(Work to be completed) Retype the whole listing, character for character.

■ ■ ■ ■

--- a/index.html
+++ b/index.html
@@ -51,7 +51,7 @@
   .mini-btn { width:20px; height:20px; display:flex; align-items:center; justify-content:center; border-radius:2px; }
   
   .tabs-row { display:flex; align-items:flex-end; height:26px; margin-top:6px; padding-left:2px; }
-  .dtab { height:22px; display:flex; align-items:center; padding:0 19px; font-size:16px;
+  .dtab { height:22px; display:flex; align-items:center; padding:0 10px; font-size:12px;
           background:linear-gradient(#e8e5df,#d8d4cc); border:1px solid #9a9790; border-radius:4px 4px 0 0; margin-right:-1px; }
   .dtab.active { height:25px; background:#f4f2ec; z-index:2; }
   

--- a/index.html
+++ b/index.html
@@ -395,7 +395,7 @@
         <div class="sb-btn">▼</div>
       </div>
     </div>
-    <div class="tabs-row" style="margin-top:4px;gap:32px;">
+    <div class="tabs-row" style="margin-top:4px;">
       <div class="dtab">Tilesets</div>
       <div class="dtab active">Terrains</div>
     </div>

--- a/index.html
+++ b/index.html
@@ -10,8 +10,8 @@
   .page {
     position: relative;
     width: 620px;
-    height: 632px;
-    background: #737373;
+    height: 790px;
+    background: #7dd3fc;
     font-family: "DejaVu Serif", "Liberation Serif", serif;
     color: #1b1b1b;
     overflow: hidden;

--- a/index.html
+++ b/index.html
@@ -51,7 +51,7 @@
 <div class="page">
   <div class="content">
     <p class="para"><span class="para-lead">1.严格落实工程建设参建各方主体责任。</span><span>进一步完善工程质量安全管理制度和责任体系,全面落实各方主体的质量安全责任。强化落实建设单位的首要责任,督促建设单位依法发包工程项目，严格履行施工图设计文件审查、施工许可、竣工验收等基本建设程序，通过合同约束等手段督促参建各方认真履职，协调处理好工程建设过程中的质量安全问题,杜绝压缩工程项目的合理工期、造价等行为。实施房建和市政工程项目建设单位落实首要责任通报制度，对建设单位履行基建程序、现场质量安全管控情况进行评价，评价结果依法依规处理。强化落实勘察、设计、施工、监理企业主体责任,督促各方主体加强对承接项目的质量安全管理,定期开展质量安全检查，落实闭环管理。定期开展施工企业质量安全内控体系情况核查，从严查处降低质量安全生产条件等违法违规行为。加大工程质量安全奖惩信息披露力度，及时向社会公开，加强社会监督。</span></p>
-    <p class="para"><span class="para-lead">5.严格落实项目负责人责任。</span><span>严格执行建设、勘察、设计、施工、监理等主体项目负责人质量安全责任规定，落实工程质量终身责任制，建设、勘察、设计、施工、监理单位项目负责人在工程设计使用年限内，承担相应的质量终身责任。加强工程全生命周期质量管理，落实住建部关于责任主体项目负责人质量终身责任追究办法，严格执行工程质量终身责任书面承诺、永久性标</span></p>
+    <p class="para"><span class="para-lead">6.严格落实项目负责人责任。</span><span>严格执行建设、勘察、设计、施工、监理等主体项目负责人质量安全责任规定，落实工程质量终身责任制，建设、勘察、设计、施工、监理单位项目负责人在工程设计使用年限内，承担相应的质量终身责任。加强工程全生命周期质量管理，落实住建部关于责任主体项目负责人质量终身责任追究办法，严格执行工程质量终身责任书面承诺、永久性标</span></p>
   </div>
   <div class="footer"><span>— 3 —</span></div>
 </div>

■ ■ ■ ■

(Written reply)
--- a/index.html
+++ b/index.html
@@ -51,7 +51,7 @@
   .mini-btn { width:20px; height:20px; display:flex; align-items:center; justify-content:center; border-radius:2px; }
   
   .tabs-row { display:flex; align-items:flex-end; height:26px; margin-top:6px; padding-left:2px; }
-  .dtab { height:22px; display:flex; align-items:center; padding:0 19px; font-size:16px;
+  .dtab { height:22px; display:flex; align-items:center; padding:0 10px; font-size:12px;
           background:linear-gradient(#e8e5df,#d8d4cc); border:1px solid #9a9790; border-radius:4px 4px 0 0; margin-right:-1px; }
   .dtab.active { height:25px; background:#f4f2ec; z-index:2; }
   

--- a/index.html
+++ b/index.html
@@ -395,7 +395,7 @@
         <div class="sb-btn">▼</div>
       </div>
     </div>
-    <div class="tabs-row" style="margin-top:4px;gap:32px;">
+    <div class="tabs-row" style="margin-top:4px;">
       <div class="dtab">Tilesets</div>
       <div class="dtab active">Terrains</div>
     </div>

--- a/index.html
+++ b/index.html
@@ -10,8 +10,8 @@
   .page {
     position: relative;
     width: 620px;
-    height: 632px;
-    background: #737373;
+    height: 790px;
+    background: #7dd3fc;
     font-family: "DejaVu Serif", "Liberation Serif", serif;
     color: #1b1b1b;
     overflow: hidden;

--- a/index.html
+++ b/index.html
@@ -51,7 +51,7 @@
 <div class="page">
   <div class="content">
     <p class="para"><span class="para-lead">1.严格落实工程建设参建各方主体责任。</span><span>进一步完善工程质量安全管理制度和责任体系,全面落实各方主体的质量安全责任。强化落实建设单位的首要责任,督促建设单位依法发包工程项目，严格履行施工图设计文件审查、施工许可、竣工验收等基本建设程序，通过合同约束等手段督促参建各方认真履职，协调处理好工程建设过程中的质量安全问题,杜绝压缩工程项目的合理工期、造价等行为。实施房建和市政工程项目建设单位落实首要责任通报制度，对建设单位履行基建程序、现场质量安全管控情况进行评价，评价结果依法依规处理。强化落实勘察、设计、施工、监理企业主体责任,督促各方主体加强对承接项目的质量安全管理,定期开展质量安全检查，落实闭环管理。定期开展施工企业质量安全内控体系情况核查，从严查处降低质量安全生产条件等违法违规行为。加大工程质量安全奖惩信息披露力度，及时向社会公开，加强社会监督。</span></p>
-    <p class="para"><span class="para-lead">5.严格落实项目负责人责任。</span><span>严格执行建设、勘察、设计、施工、监理等主体项目负责人质量安全责任规定，落实工程质量终身责任制，建设、勘察、设计、施工、监理单位项目负责人在工程设计使用年限内，承担相应的质量终身责任。加强工程全生命周期质量管理，落实住建部关于责任主体项目负责人质量终身责任追究办法，严格执行工程质量终身责任书面承诺、永久性标</span></p>
+    <p class="para"><span class="para-lead">6.严格落实项目负责人责任。</span><span>严格执行建设、勘察、设计、施工、监理等主体项目负责人质量安全责任规定，落实工程质量终身责任制，建设、勘察、设计、施工、监理单位项目负责人在工程设计使用年限内，承担相应的质量终身责任。加强工程全生命周期质量管理，落实住建部关于责任主体项目负责人质量终身责任追究办法，严格执行工程质量终身责任书面承诺、永久性标</span></p>
   </div>
   <div class="footer"><span>— 3 —</span></div>
 </div>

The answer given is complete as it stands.